Boy! – did I need that!
Thank you Kristen
Kristen Strong says
I needed it too, Deborah. And thank YOU!
Michelle Stiffler says
Love this, Kristen! Pride, change, and acceptance – three realities we’re constantly learning and relearning. Thank you!
Kristen Strong says
Learning and relearning–how very true. Thank you, Michelle! xo
Kellie Johnson says
What a great reminder here. I try to tell myself frequently “I can do no good thing apart from my Father”. Pride is so prickly and boy can it boost me with false confidence if I lean in too hard! Thanks for sharing this story with us today-Kellie
Kristen Strong says
As the story illustrates, I can certainly get that false confidence too. Heh. Here’s to reminding one another that we can do “no good thing apart from our Father.” Thank you for being here, Kellie!
Lovely reminders, Kristen! Thank you for your words.
Kristen Strong says
Thank you for the kind comments, Irene!
Yikes….something to think and pray about….
Amen Amen Amen and let me say it again Amen!!!!

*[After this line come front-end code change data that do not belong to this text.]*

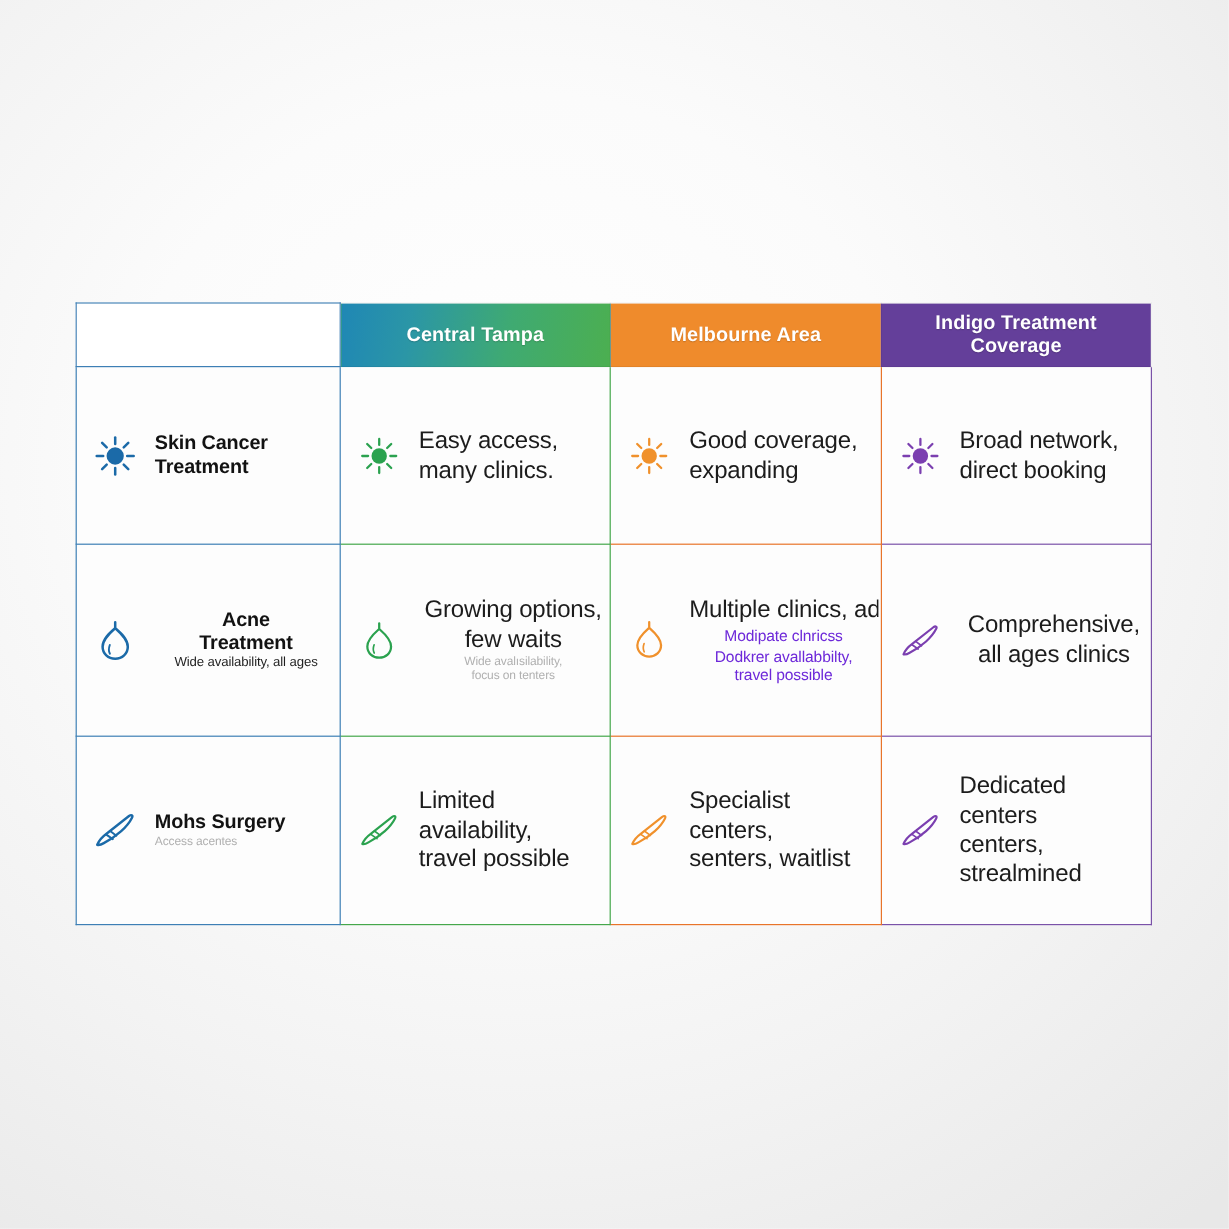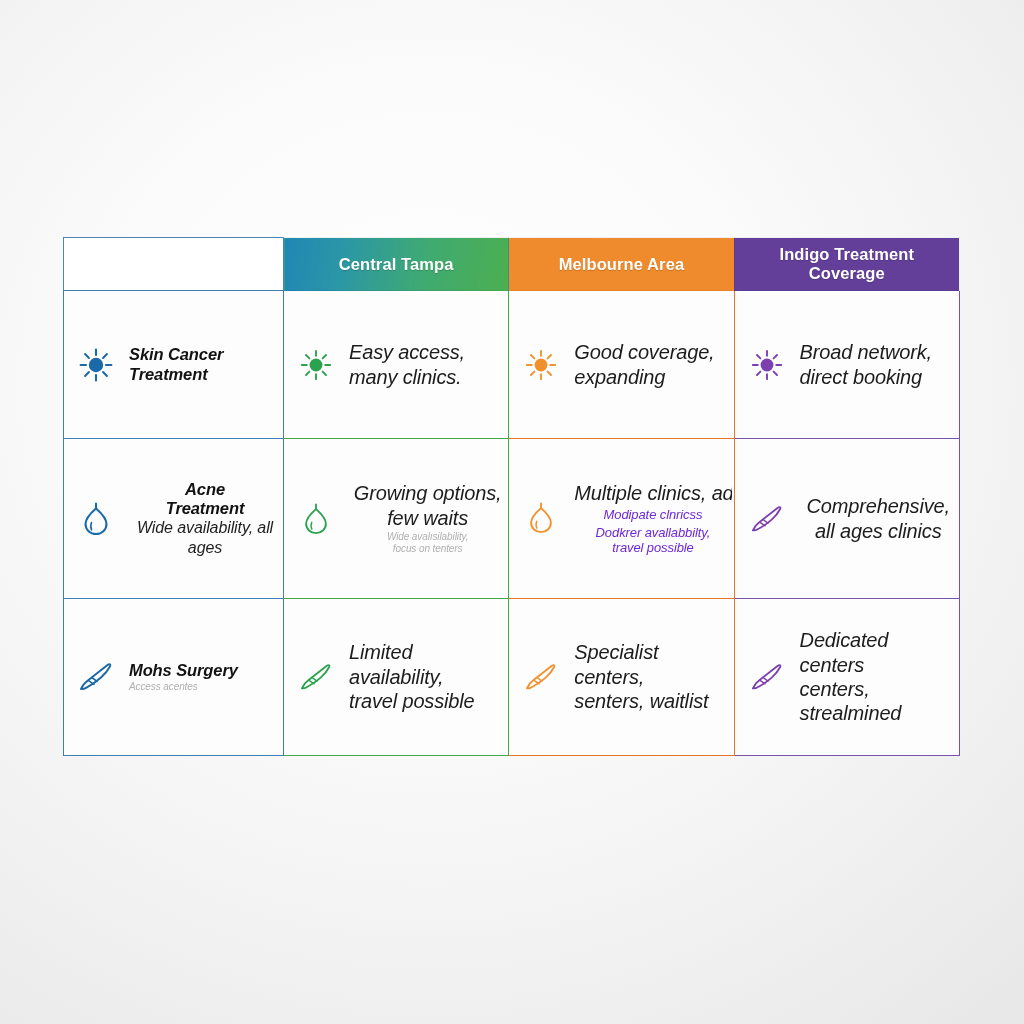--- a/index.html
+++ b/index.html
@@ -13,7 +13,7 @@
   
   #table-wrap{
     position:absolute;
-    left:63px; top:237px;
+    left:63px; top:252px;
     width:896px; height:518px;
   }
   table#comparison-table{

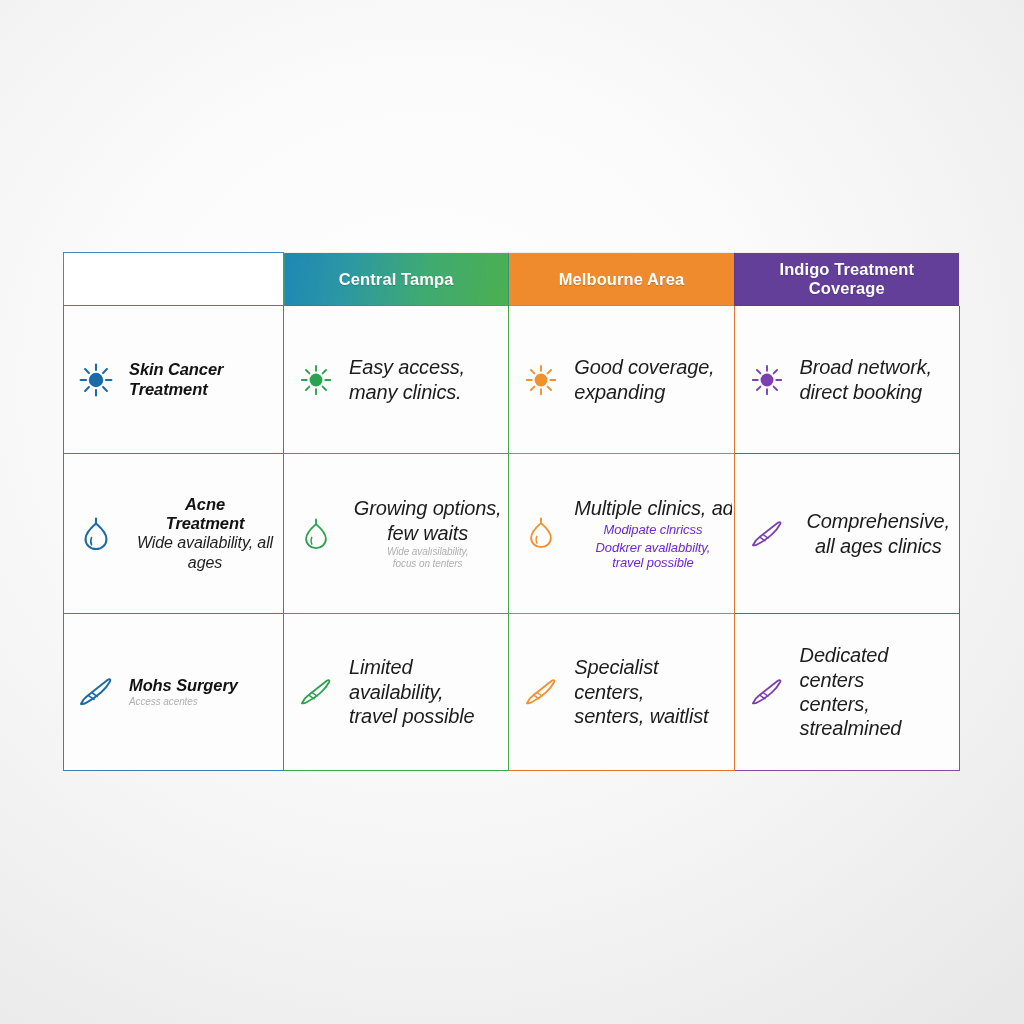--- a/index.html
+++ b/index.html
@@ -65,7 +65,6 @@
     vertical-align:middle;
     padding:8px 2px 8px 12px;
     background:#fdfdfd;
-    font-style:italic;
   }
   td.col0{ border:1.6px solid #3d7fb5; }
   td.col1{ border:1.5px solid #45a74b; }

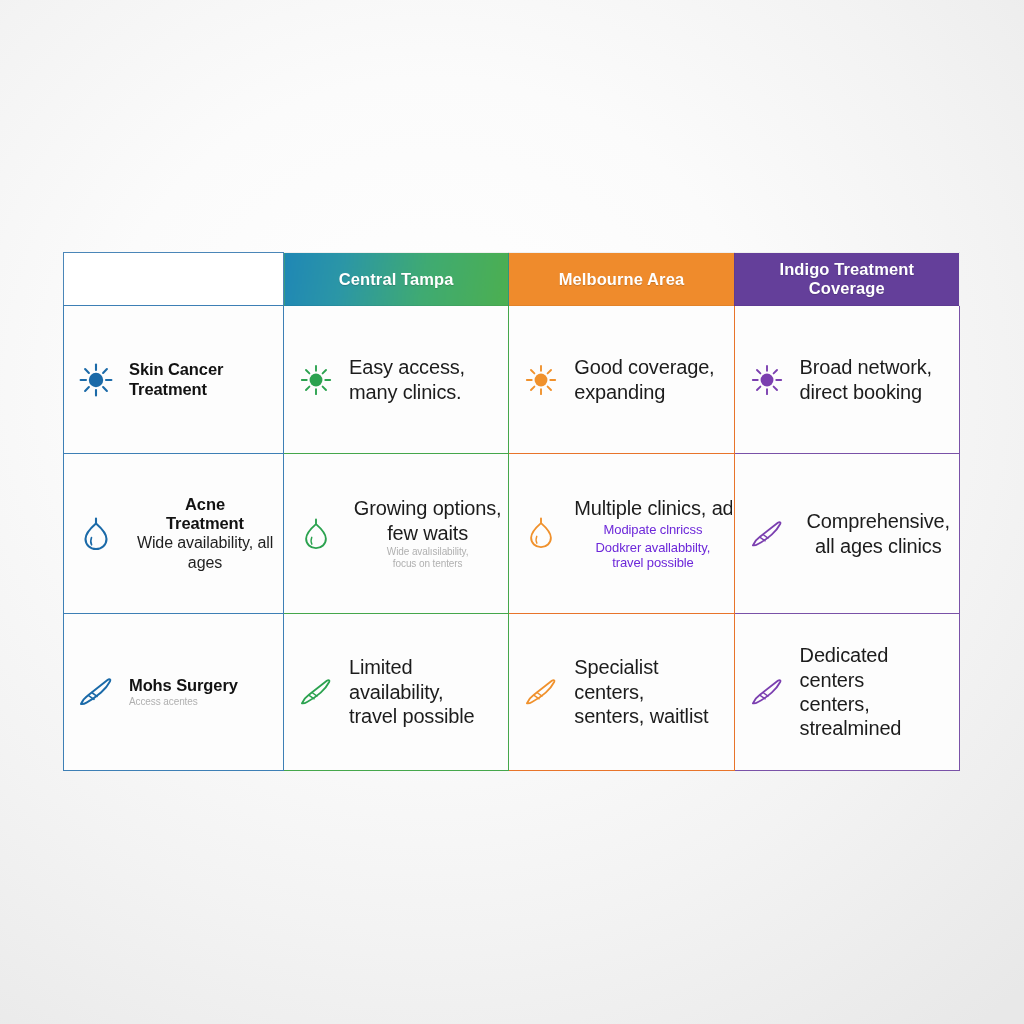--- a/index.html
+++ b/index.html
@@ -92,7 +92,7 @@
     letter-spacing:-.1px;
   }
   .subtitle{
-    font-size:16px;
+    font-size:11px;
     font-weight:normal;
     color:#1f1f1f;
     line-height:1.2;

Wow! This is exactly what I needed to read. Thank you so much for these words. They resonate so much with me.
Nancy Ruegg says
Thank you for this wisdom today, Kristen. I’ve been asking myself similar questions: Why didn’t I see this coming? Did I miss God’s warnings? Did I not pray enough? You’ve reminded me that I am not in charge of this situation. God is and He will make a way through it. Something else I read today: “Whatever we are enduring is not random; it’s carefully planned. Nothing can happen to us outside of God’s plan for our lives” (Melissa B. Kruger, Growing Together, p. 132). It sure feels as though God is making His voice heard when two different sources address the same issue!
Beth Williams says
Most changes are hard for me to take. I like same old same old. God allows changes in our lives to bring us back to Him. It is in the midst of change that I pray more & harder. But when the trial/change is over God has done a work in us. During a recent change at work I went to the cross in prayer. Reminding myself of His unchanging love for me!
I have recently gone through a change at work. They closed my unit & moved me to a Covid unit. My emotions were all over the map. Sure I was glad to still have a job, but I missed my unit the work I did (clerical). Now I just stock items, clean, empty trash, & answer phone. Feel kind of useless some days as there isn’t much to do for me. At night I would cry to God about it. One night God said “Beth For I know the plans I have for you.” “ok Lord.” A couple of days I was asked to work the cardio vascular unit. I like it as I felt more useful. Even made comments about wanting to work that unit should they have an opening. Yesterday (12/2) while I was sitting (close observation of patient) the RN manager came over to the Covid unit & told me about a position she was going to have open & did I want full or part time benefitted? She told me she had to go through protocols & advertise the position, but look for it & apply. WOW! God does have plans for us. Plans to prosper us & not for harm. To give us a hope & a future. Never in my life would I have seen this coming. Going from a part time 2-3 day a week position-working extra when needed to now having this! God is awesome!!